Q: The sum of $3$ positive integer is $20.$ Then the probability that they form a Triangle is

i am assuming $a+b+c=20,a,b,c \in \mathbb{N}$ using wlog $a\leq b \leq c$

for triangle $a+b\geq c\Rightarrow a+b+c \geq 2c\Rightarrow c\leq 10$ and $a+b+c\leq 3c\Rightarrow 20\geq 3c\Rightarrow c\geq 7$

so range of $7\leq c\leq 10$

For $c=7.$ we have $a+b=13,$ Then ordered pairs $(6,7)$

For $c=8.$ we have $a+b=12,$ Then ordered pairs $(6,6),(5,7),(4,8)$

For $c=9.$ we have $a+b=11,$ Then ordered pairs $(5,6),(4,7),(3,8),(2,9)$

For $c=10.$ we have $a+b=10,$ Then ordered pairs $(5,5),(4,6),(3,7),(2,8),(1,9)$

ordered pairs to form a triangle is $13$(favorable ways)

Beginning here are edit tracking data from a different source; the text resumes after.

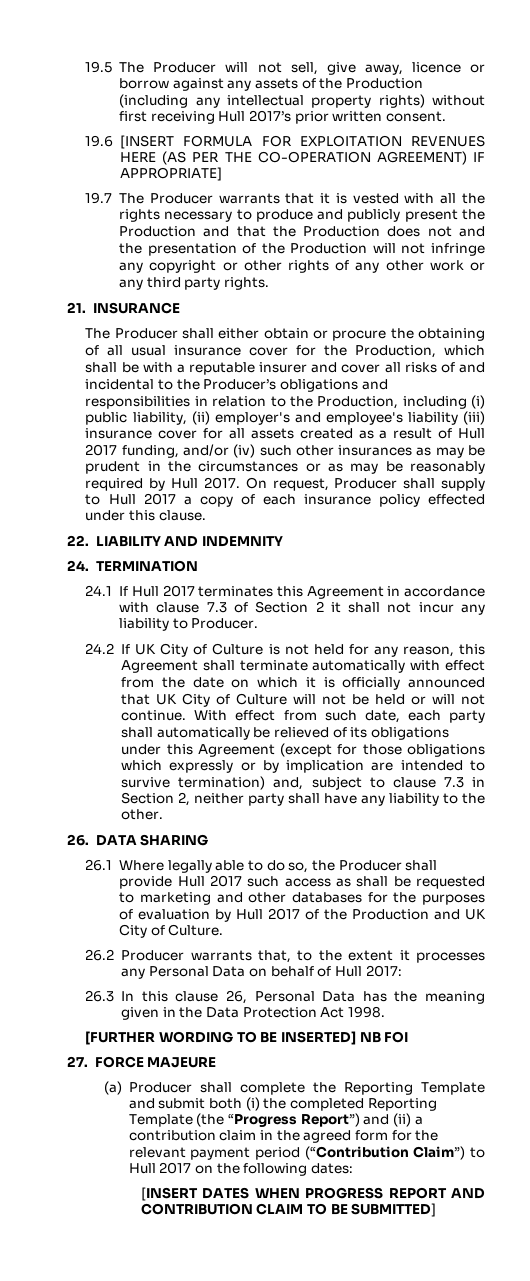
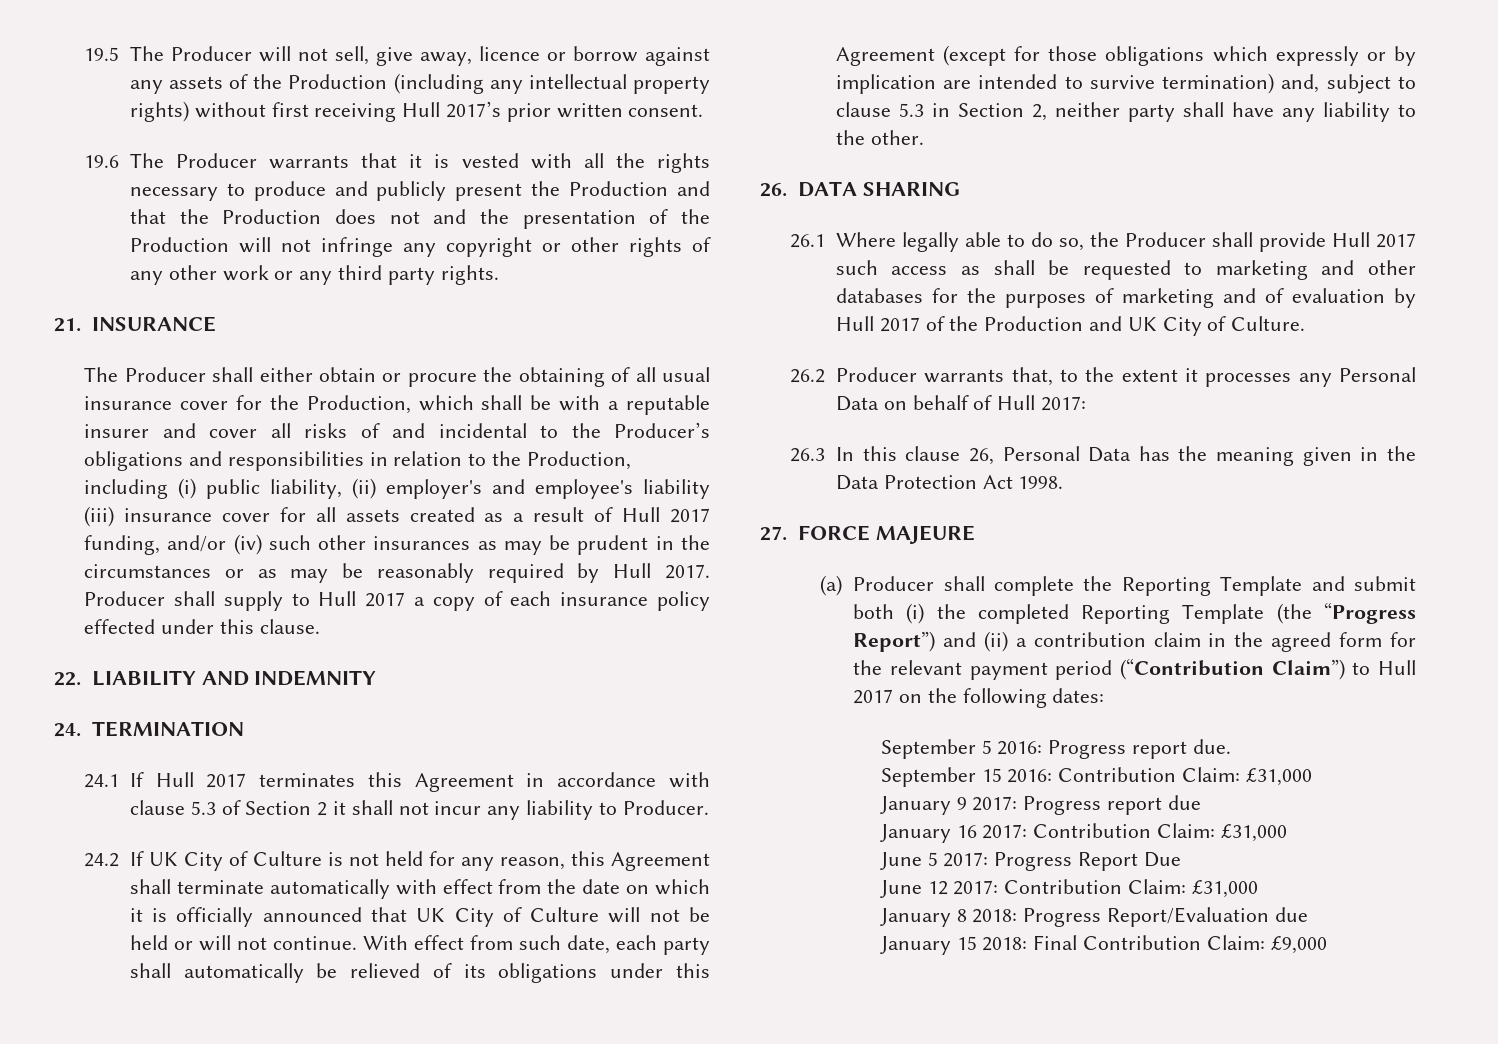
- 19.6 [INSERT FORMULA FOR EXPLOITATION REVENUES HERE (AS PER THE CO-OPERATION AGREEMENT) IF APPROPRIATE]
- 19.7 The Producer warrants that it is vested with all the rights necessary to produce and publicly present the Production and that the Production does not and the presentation of the Production will not infringe any copyright or other rights of any other work or any third party rights.
+ 19.6 The Producer warrants that it is vested with all the rights necessary to produce and publicly present the Production and that the Production does not and the presentation of the Production will not infringe any copyright or other rights of any other work or any third party rights.
- On request, Producer shall supply to Hull 2017 a copy of each insurance policy effected under this clause.
+ Producer shall supply to Hull 2017 a copy of each insurance policy effected under this clause.
- 24.1 If Hull 2017 terminates this Agreement in accordance with clause 7.3 of Section 2 it shall not incur any liability to Producer.
+ 24.1 If Hull 2017 terminates this Agreement in accordance with clause 5.3 of Section 2 it shall not incur any liability to Producer.
- With effect from such date, each party shall automatically be relieved of its obligations under this Agreement (except for those obligations which expressly or by implication are intended to survive termination) and, subject to clause 7.3 in Section 2, neither party shall have any liability to the other.
+ With effect from such date, each party shall automatically be relieved of its obligations under this Agreement (except for those obligations which expressly or by implication are intended to survive termination) and, subject to clause 5.3 in Section 2, neither party shall have any liability to the other.
- 26.1 Where legally able to do so, the Producer shall provide Hull 2017 such access as shall be requested to marketing and other databases for the purposes of evaluation by Hull 2017 of the Production and UK City of Culture.
+ 26.1 Where legally able to do so, the Producer shall provide Hull 2017 such access as shall be requested to marketing and other databases for the purposes of marketing and of evaluation by Hull 2017 of the Production and UK City of Culture.
- [FURTHER WORDING TO BE INSERTED] NB FOI
- [INSERT DATES WHEN PROGRESS REPORT AND CONTRIBUTION CLAIM TO BE SUBMITTED]
+ September 5 2016: Progress report due.
+ September 15 2016: Contribution Claim: £31,000
+ January 9 2017: Progress report due
+ January 16 2017: Contribution Claim: £31,000
+ June 5 2017: Progress Report Due
+ June 12 2017: Contribution Claim: £31,000
+ January 8 2018: Progress Report/Evaluation due
+ January 15 2018: Final Contribution Claim: £9,000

How do i calculate Total ways. please see it Thanks

You can compute the number of all (unordered) triplets which form a triangle.

You have $5$ ordered triples of type $(a,a,b)$. There are $3$ ways of rearrange it.

And you have $8$ ordered triples of type $(a,b,c)$. There are $6$ ways of rearrange it.

So there are $5\cdot 3+8\cdot 6=63$ triplets (a,b,c) providing a triangle.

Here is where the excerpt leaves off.